The bedridden man asked the priest to close the door. “I’ve never told anyone this, not even my daughter, but all my life I have never known how to pray.” In fact, he said, he had long abandoned prayer until one day, about four years earlier, when his best friend said, “Joe, prayer is just a simple matter of having a conversation with Jesus. Here’s what I suggest. Sit down on a chair, place an empty chair in front of you, and in faith see Jesus on the chair. It’s not spooky, because He promised, ‘I’ll be with you all days.’ Then just speak to Him, and listen in the same way you’re doing with me right now.”

So he tried it, and said it worked so well that he prayed that way for a couple of hours every day, being careful not to let his daughter see him talking to an empty chair, because she would think he’d lost his mind.

The priest was deeply moved by the story and encouraged the old guy to continue praying that way. Two nights later, the daughter called to tell the priest that her father had died that afternoon.

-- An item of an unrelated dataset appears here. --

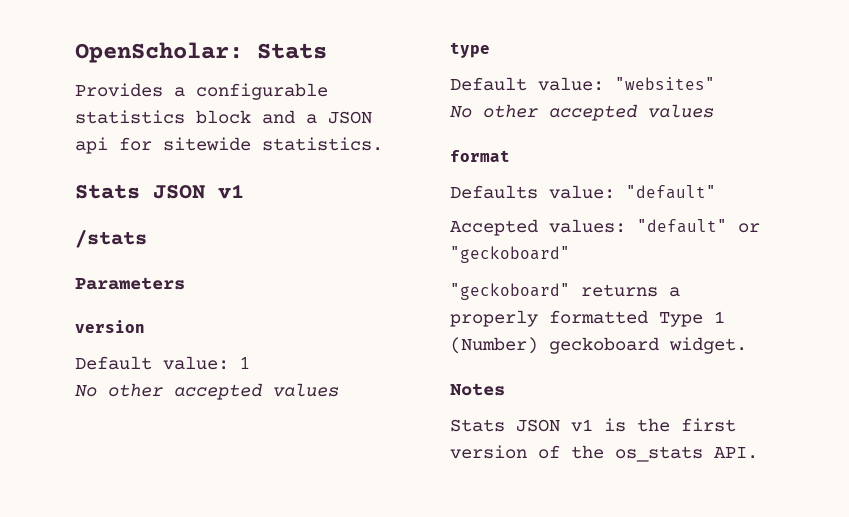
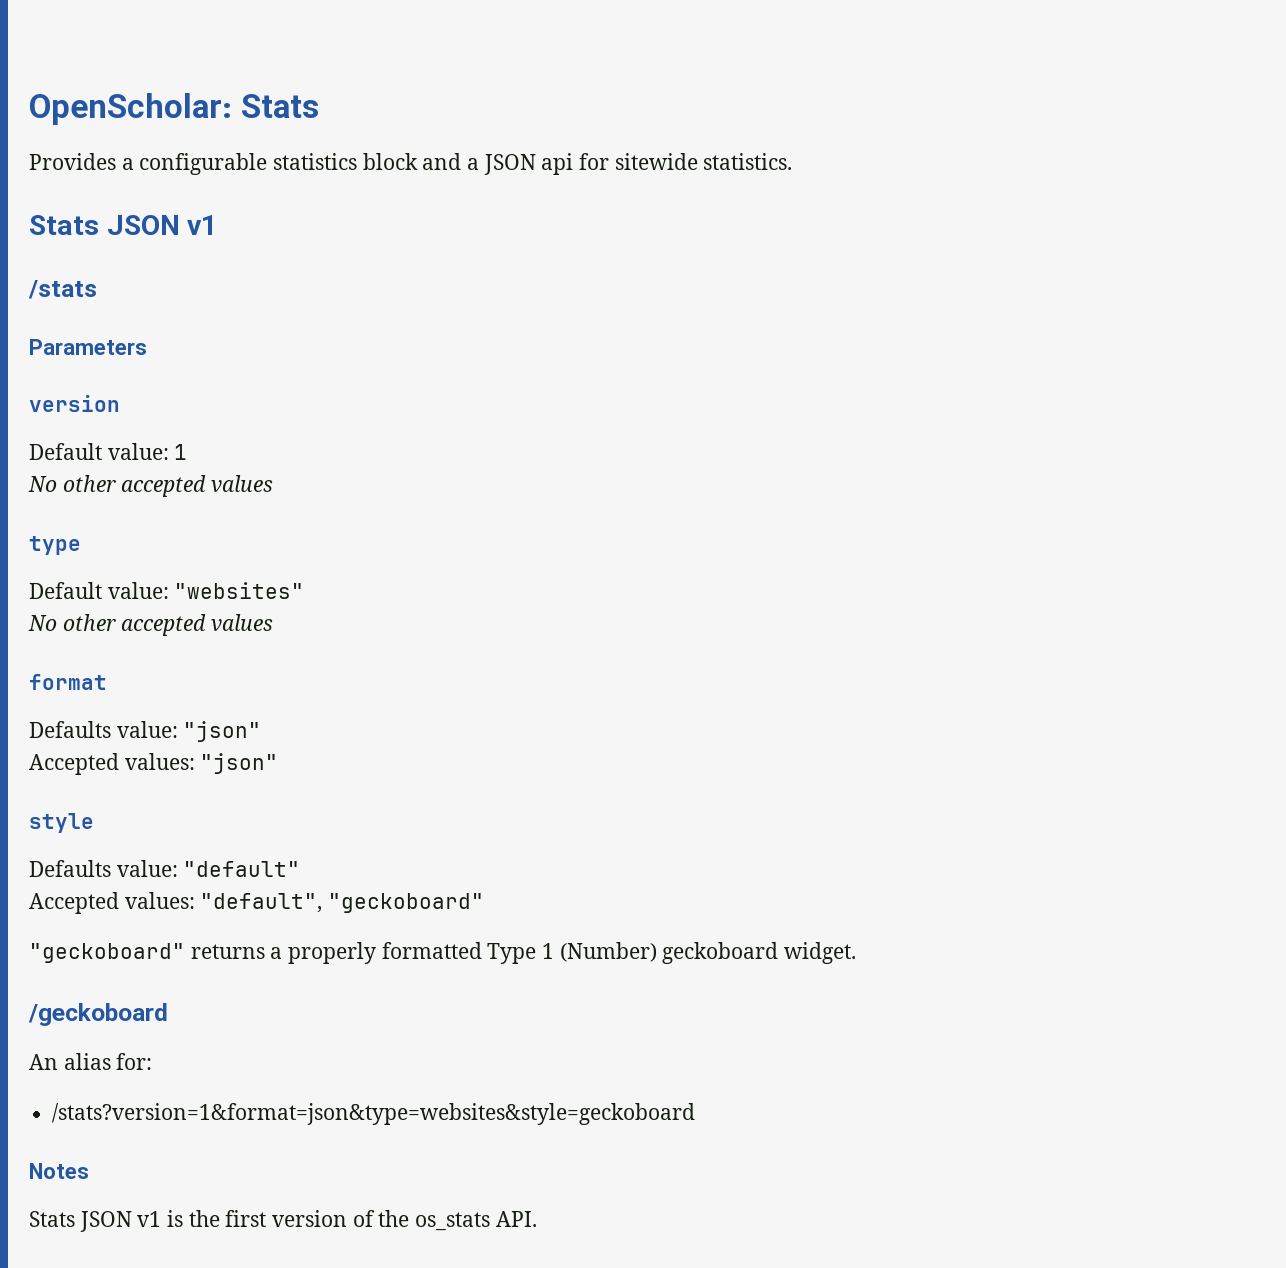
(510, 156) none -> [29,721,262,742] [29,753,279,775] [29,813,94,833] // Defaults value: "json" // Accepted values: "json" // style
[637,219,760,233] "default" or -> [200,893,323,913] "default",
(747, 345) none -> [28,1003,168,1026] [29,1053,153,1070] [52,1103,696,1125] // /geckoboard // An alias for: // /stats?version=1&format=json&type=websites&style=geckoboard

“Did he seem to die in peace?” he asked.

“Yes,” she said. She had gone to the store and came back to find him dead. And then she paused, as if unsure whether she should go on. Then she said, “But there was something strange—in fact, beyond strange, kind of weird. . . . It has to do with how I found him.”

“How you found him?”

She hesitated again before telling the priest that she found him leaning over, resting his head on the chair beside his bed.

I remember that story often when I sit in my prayer chair and see the chair I’ve set next to it. Sometimes I close my eyes and imagine Jesus sitting there. Sometimes His presence is so near and so real that I reach over to touch Him. And sometimes it seems that I do.

It may not be everyone’s cup of tea, so to speak. But if you haven’t tried it, I recommend a chair as an aid to prayer, placed close enough so that you can experience the simple matter of having a conversation with Jesus, speaking to Him, listening as you would with any friend. And maybe even—sometimes—laying your head on His lap.